Her work was featured on SLATE in February, go here.  And on Dazed Digital, go here. And on Juxtapoz Magazine, go here.


Kranitz makes a lot of her work photographing what folks in the world of Southern literature call the Rough South, the world occupied by the characters created by writers like Harry Crews, Ernest Gaines, and my former colleague here at NC State, Tim McLauren.


Some folks think Kranitz's work plays into stereotypes about Southern and Appalachian culture. It certainly raises appropriate questions about who it is made for, and what will be made of it by audiences from very different social backgrounds and cultural contexts. 

We can discuss those questions, if we need to. 

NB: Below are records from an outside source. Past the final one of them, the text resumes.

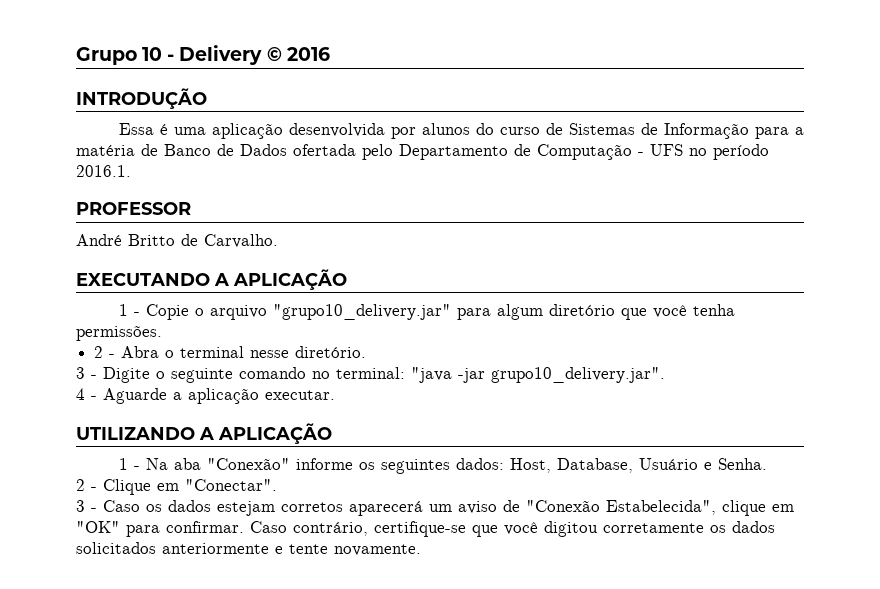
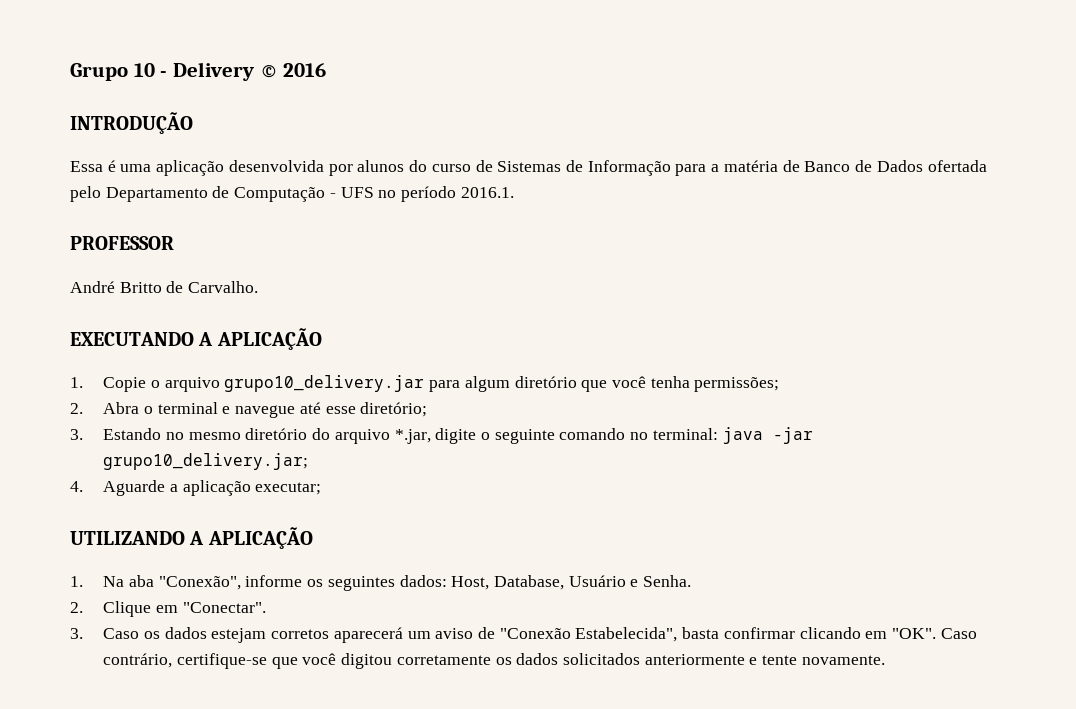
- 1 - Copie o arquivo "grupo10_delivery.jar" para algum diretório que você tenha permissões.
- 2 - Abra o terminal nesse diretório.
- 3 - Digite o seguinte comando no terminal: "java -jar grupo10_delivery.jar".
- 4 - Aguarde a aplicação executar.
+ 1. Copie o arquivo grupo10_delivery.jar para algum diretório que você tenha permissões;
+ 2. Abra o terminal e navegue até esse diretório;
+ 3. Estando no mesmo diretório do arquivo *.jar, digite o seguinte comando no terminal: java -jar grupo10_delivery.jar;
+ 4. Aguarde a aplicação executar;
- 1 - Na aba "Conexão" informe os seguintes dados: Host, Database, Usuário e Senha.
+ 1. Na aba "Conexão", informe os seguintes dados: Host, Database, Usuário e Senha.
- 2 - Clique em "Conectar".
+ 2. Clique em "Conectar".
- 3 - Caso os dados estejam corretos aparecerá um aviso de "Conexão Estabelecida", clique em "OK" para confirmar. Caso contrário, certifique-se que você digitou corretamente os dados solicitados anteriormente e tente novamente.
+ 3. Caso os dados estejam corretos aparecerá um aviso de "Conexão Estabelecida", basta confirmar clicando em "OK". Caso contrário, certifique-se que você digitou corretamente os dados solicitados anteriormente e tente novamente.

But we need to remember, when we do discuss them, that those are questions that can be raised -- and have been raised -- about the work of Walker Evans, or Robert Frank, or any of a large number of celebrated photographers who work in the documentary mode and whose subjects are not likely to show up in the museums or galleries frequented by students of fine art photography

What one cannot deny, I think, is the essential humanity and compassion for her subjects -- as well as the high level of technical skill and eye for the critical moment -- that Kranitz brings to her work. And the value of Kranitz's subjects as human beings, and the value to them, as well as to us, of having their stories told.

All this is earning for her wide recognition as a Southern photographer, recognition which she richly deserves.